Change detection outputs
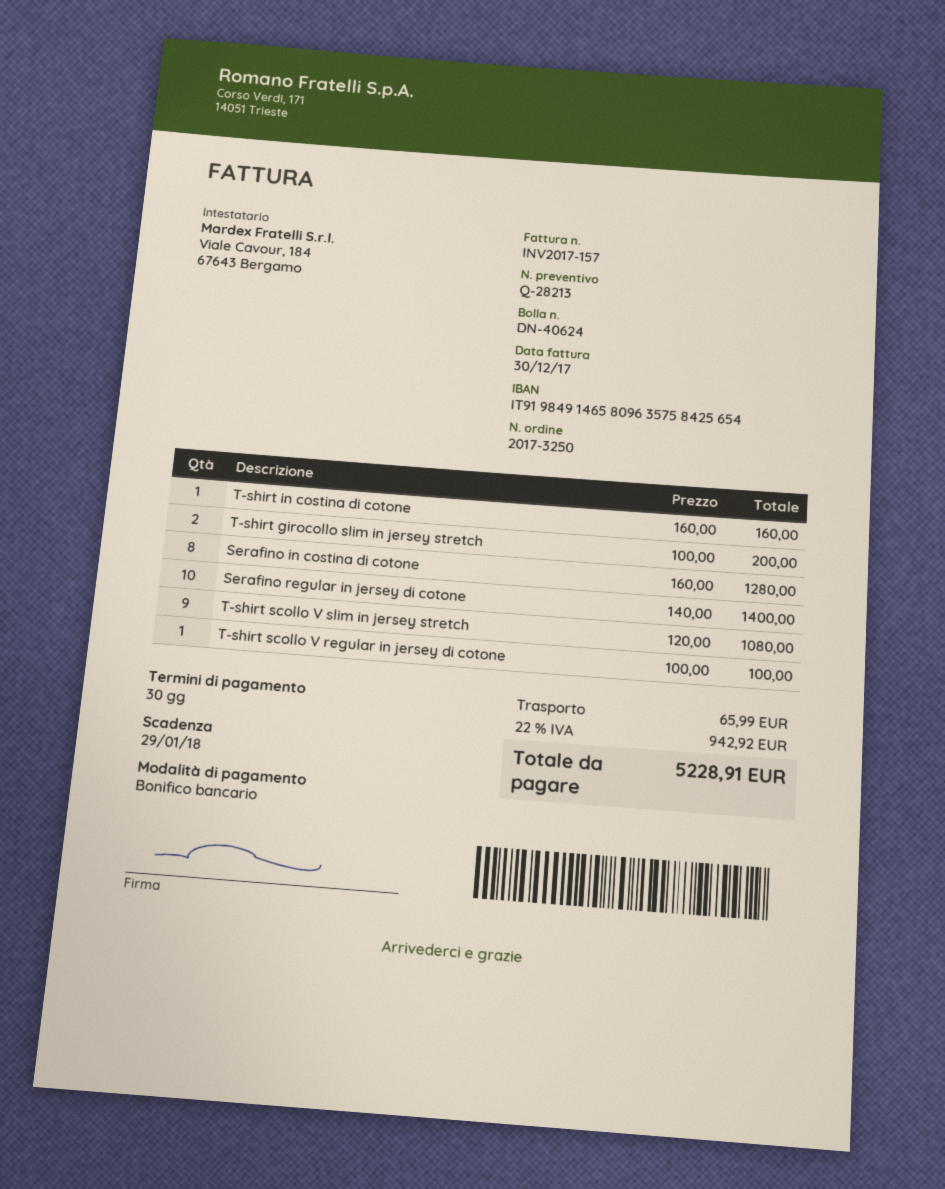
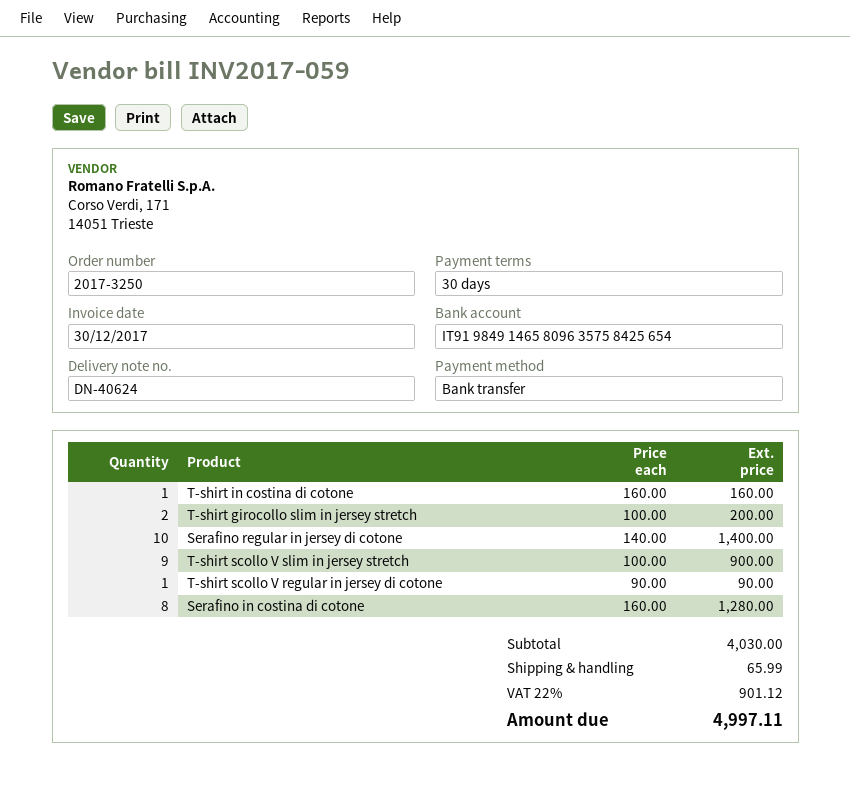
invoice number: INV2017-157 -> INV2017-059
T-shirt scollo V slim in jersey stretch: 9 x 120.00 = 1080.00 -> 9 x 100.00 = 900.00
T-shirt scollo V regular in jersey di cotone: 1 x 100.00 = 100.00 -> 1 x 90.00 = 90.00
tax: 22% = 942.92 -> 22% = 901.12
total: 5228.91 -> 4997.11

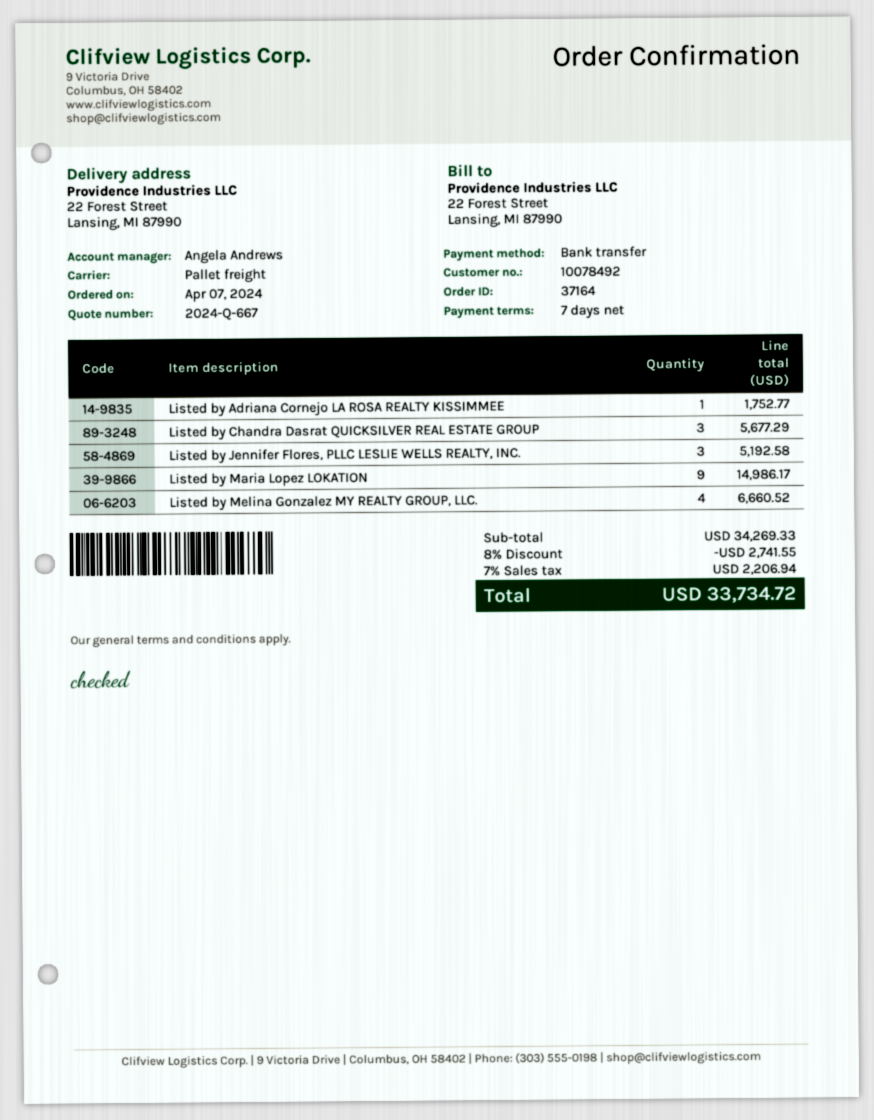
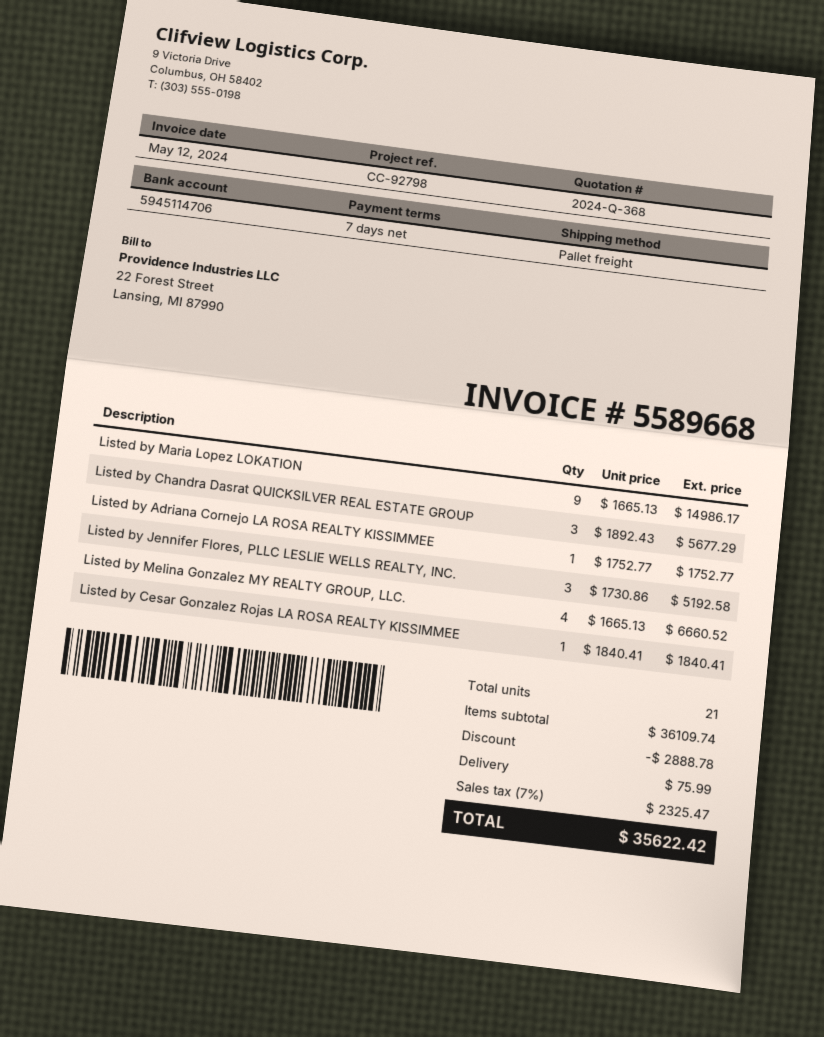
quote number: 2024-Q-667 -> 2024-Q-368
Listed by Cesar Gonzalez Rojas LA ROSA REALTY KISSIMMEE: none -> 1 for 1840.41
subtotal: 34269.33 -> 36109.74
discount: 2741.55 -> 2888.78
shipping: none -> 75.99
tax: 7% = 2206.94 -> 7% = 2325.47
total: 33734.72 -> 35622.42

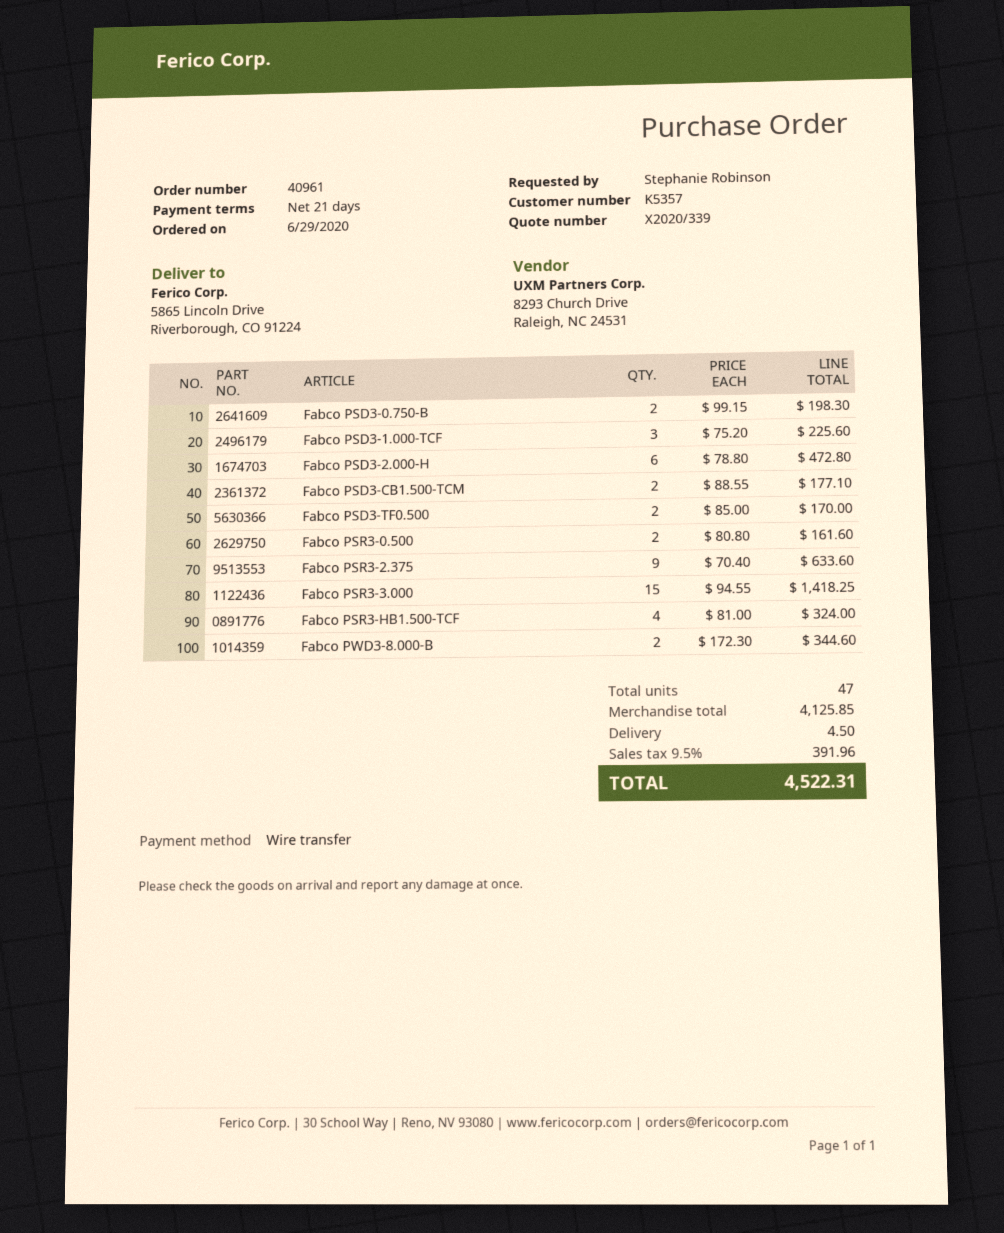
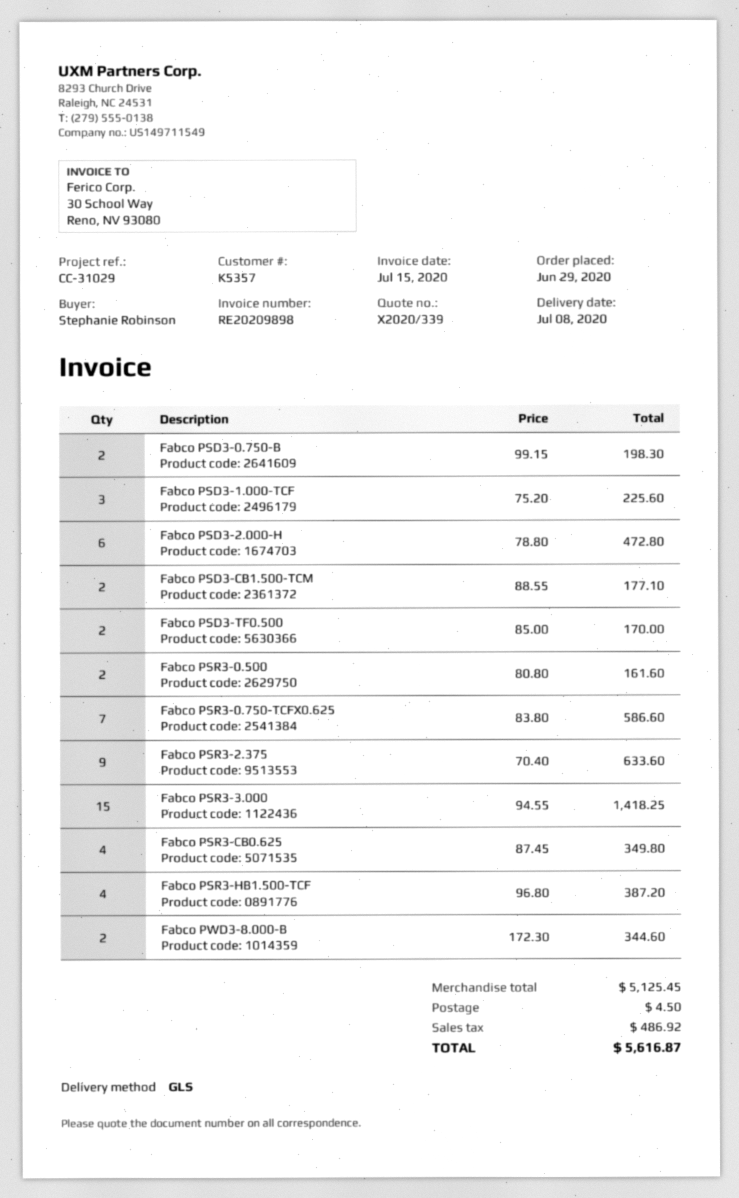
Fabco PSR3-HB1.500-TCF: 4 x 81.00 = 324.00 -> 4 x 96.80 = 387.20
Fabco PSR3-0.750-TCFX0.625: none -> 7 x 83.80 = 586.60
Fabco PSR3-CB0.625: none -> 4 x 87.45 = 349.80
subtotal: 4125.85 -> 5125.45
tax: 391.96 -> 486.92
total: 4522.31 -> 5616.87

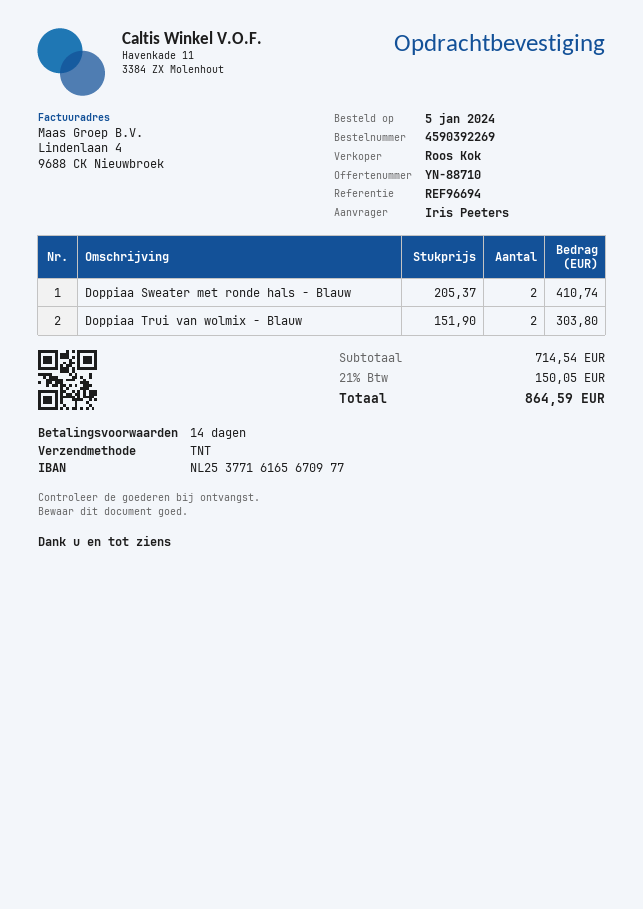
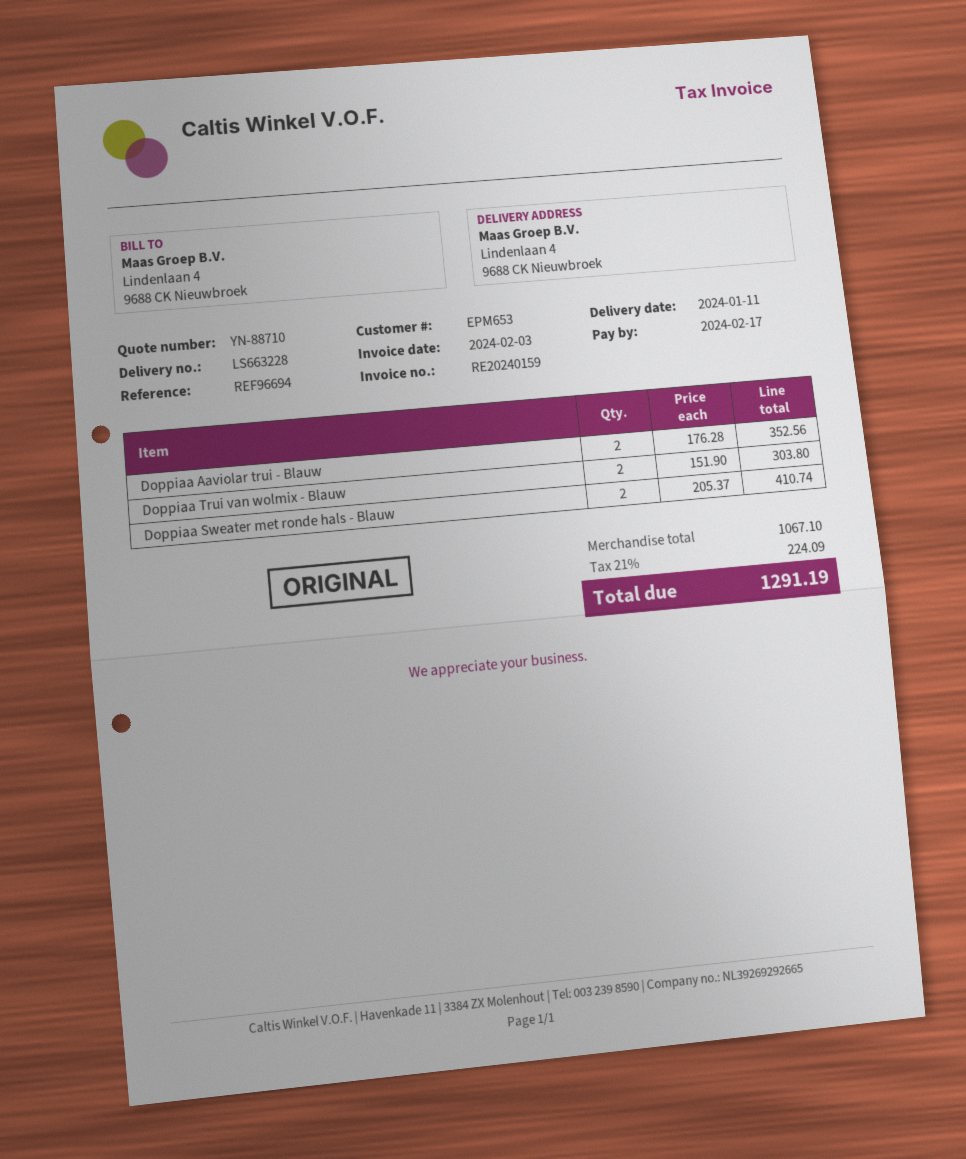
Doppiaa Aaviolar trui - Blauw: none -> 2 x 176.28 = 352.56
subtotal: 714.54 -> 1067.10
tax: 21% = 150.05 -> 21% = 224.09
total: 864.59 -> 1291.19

◆ **Try it**
Copy the lines above exactly, starting with the line that contains "shipping: none -> 75.99" and ending with the line that contains "Doppiaa Aaviolar trui", and leave out any pictures.

◆ **Problem solution**
shipping: none -> 75.99
tax: 7% = 2206.94 -> 7% = 2325.47
total: 33734.72 -> 35622.42

Fabco PSR3-HB1.500-TCF: 4 x 81.00 = 324.00 -> 4 x 96.80 = 387.20
Fabco PSR3-0.750-TCFX0.625: none -> 7 x 83.80 = 586.60
Fabco PSR3-CB0.625: none -> 4 x 87.45 = 349.80
subtotal: 4125.85 -> 5125.45
tax: 391.96 -> 486.92
total: 4522.31 -> 5616.87

Doppiaa Aaviolar trui - Blauw: none -> 2 x 176.28 = 352.56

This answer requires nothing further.